Especially, Patent Document 3 describes a method for communicating
failure between processors in a unit constituting a system; however
it does not consider the case that partition is configured for each
unit.
[0019] According to Patent Document 4, in order to perform all stop
processing of a partition in failure in a part of the partition,
failure notice from individual unit and stop processing are carried
out through a service processor and management tool. It takes some
time to stop after failure occurrence, and thus erroneous operation
and data destruction etc. occur from being affected by the failed
unit during the time period. Also, it is a problem that the severe
failure is not considered.
[0020] Patent Document 1: Japanese unexamined patent publication
bulletin No. 55-121566
[0021] Patent Document 2: Japanese unexamined patent publication
bulletin No. 02-165367
[0022] Patent Document 3: Japanese unexamined patent publication
bulletin No. 03-084640
[0023] Patent Document 4: Japanese unexamined patent publication
bulletin No. 2004-62535(US2004/0153888)
SUMMARY OF THE INVENTION
[0024] It is an object of the present invention to provide a
communication method for immediate stop processing in failure
occurrence in a part enabling immediate stop processing (for
example, stop of hardware: hard stop) without the presence of a
service processor (for example, software processing).

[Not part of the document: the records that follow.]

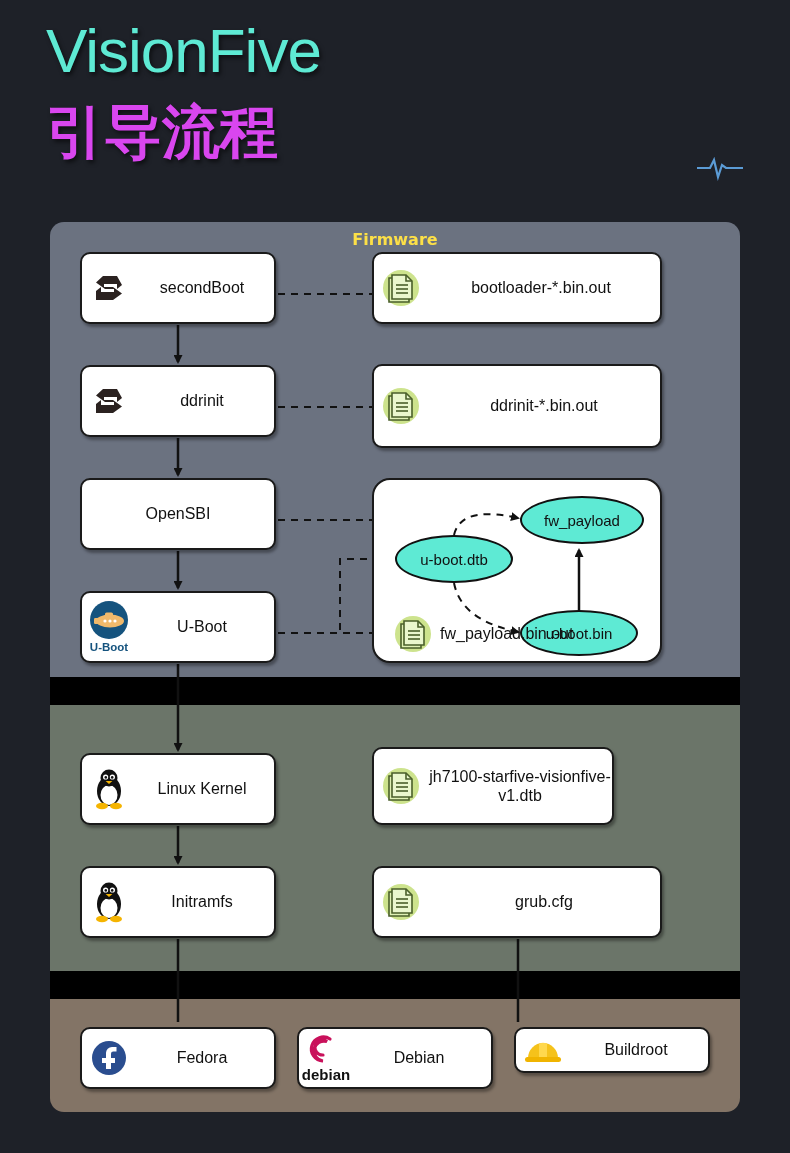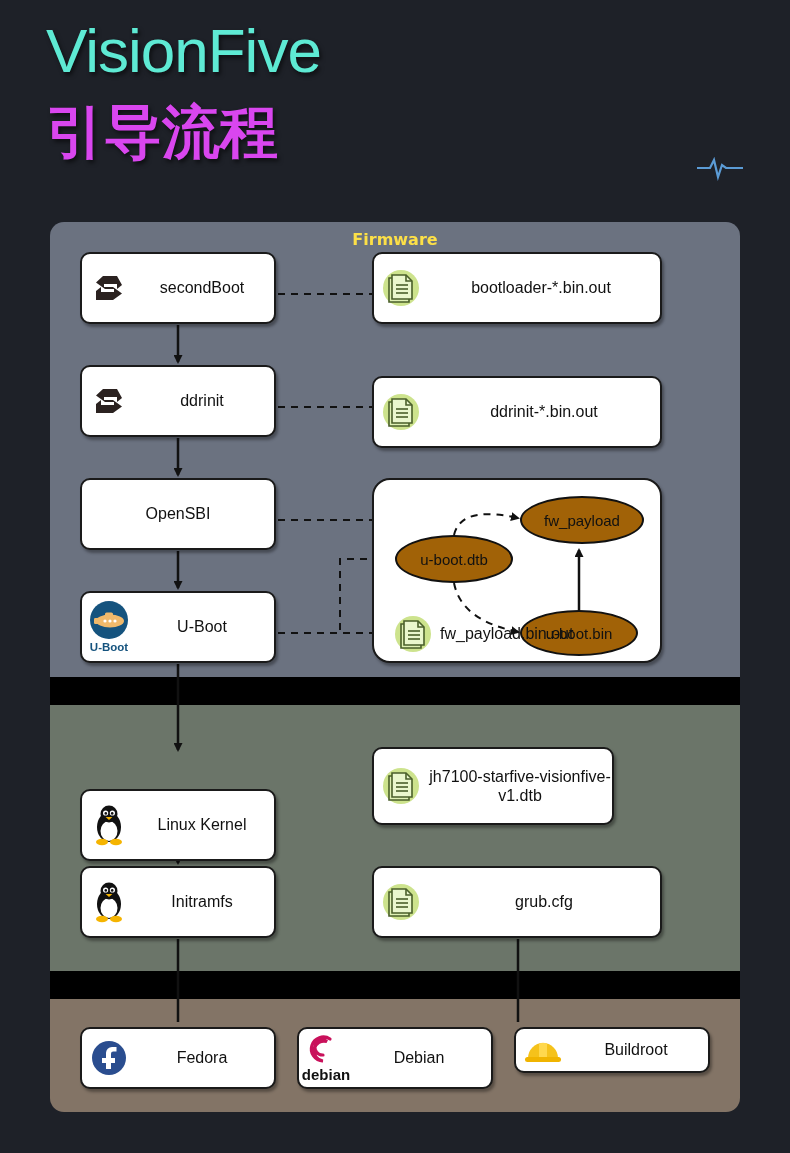"ddrinit-*.bin.out" div.node { height: 72px -> 84px; top: 154px -> 142px }
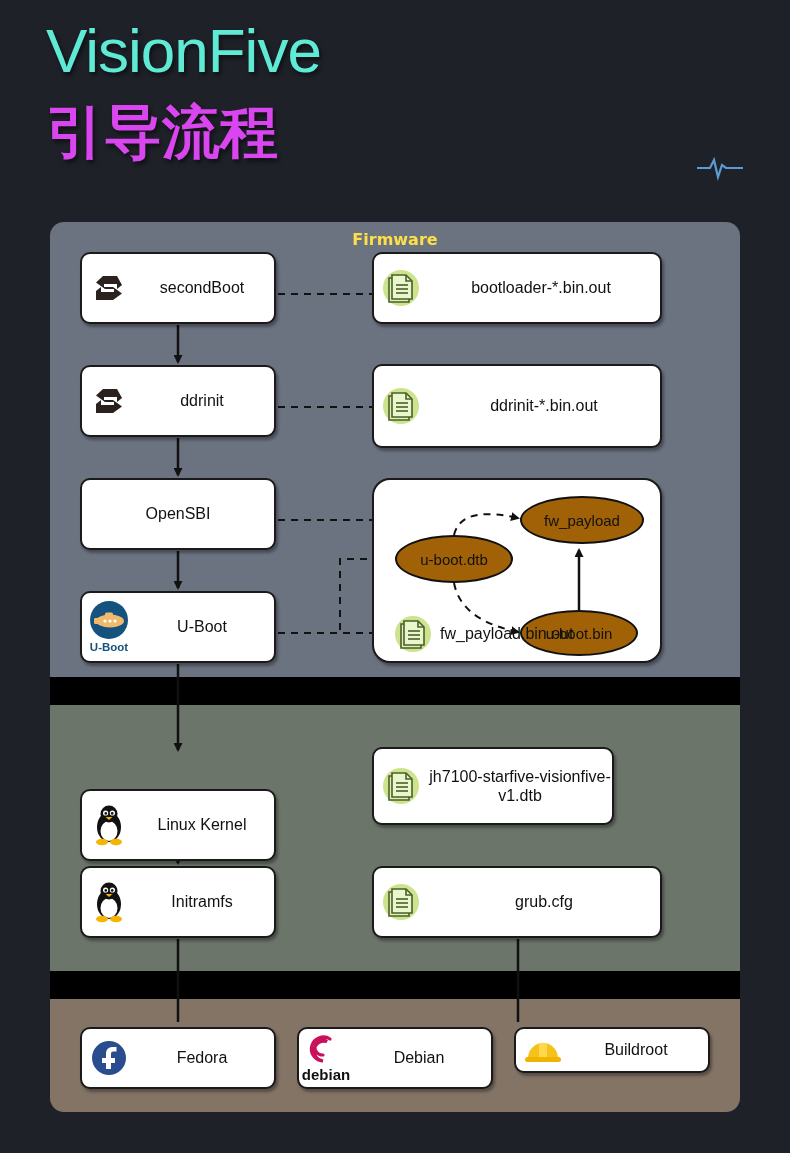"fw_payload" .ellipse { background: #a16207 -> #5eead4 }
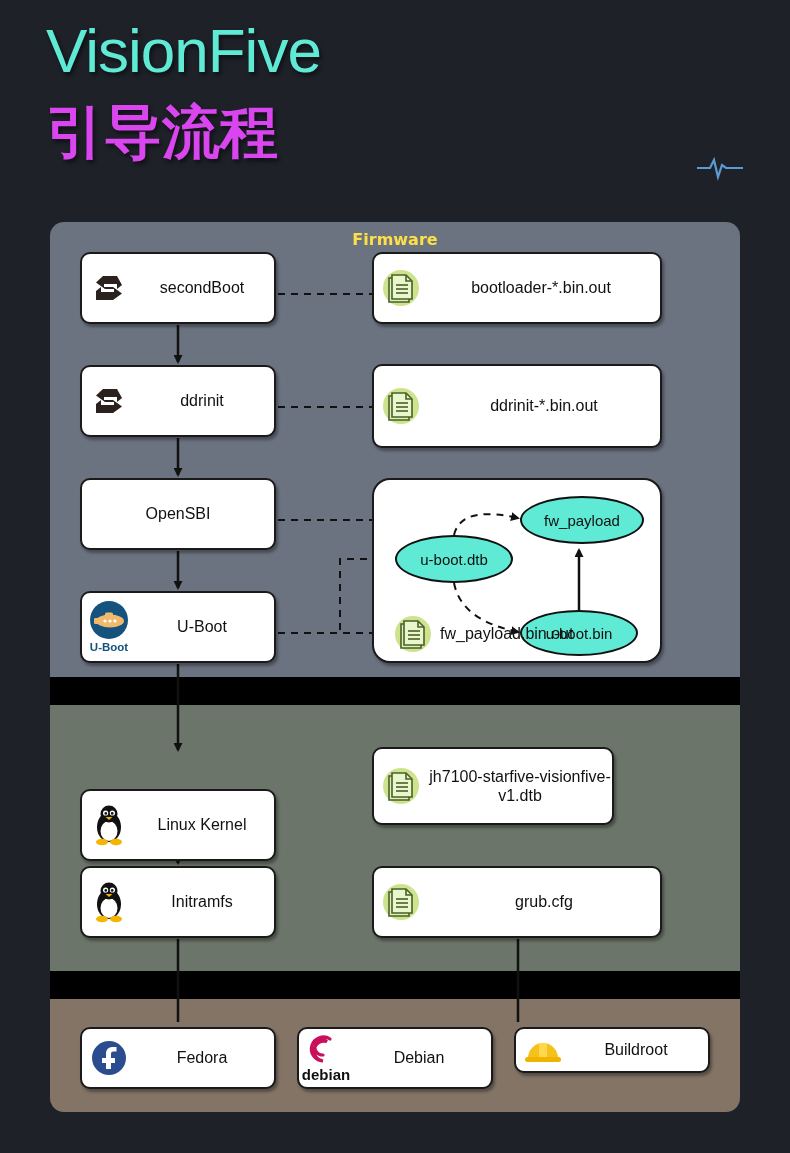"Linux Kernel" div.node { margin-top: 36px -> none }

[0025] According to the present invention, in a failure
communication method of a computer, comprising a plurality of units
A separated by partitions and a unit B interconnecting the units A,
in which the unit B broadcasts identical information, generated
based on information transferred from the units A to the unit B, to
the units A, when failure occurs in a unit A, the unit B is
notified of said information as failure information, receives the
failure information, generates identical failure information based
on the failure information and notifies the identical failure
information to the units A in normal conditions, and after the
units A receives the identical failure information, if it is from a
unit A belonging to the same partition, operation of the units A
belonging to the same partition is stopped immediately, and if it
is from a unit A belonging to a partition other than the same
partition, operation of the units A is continued.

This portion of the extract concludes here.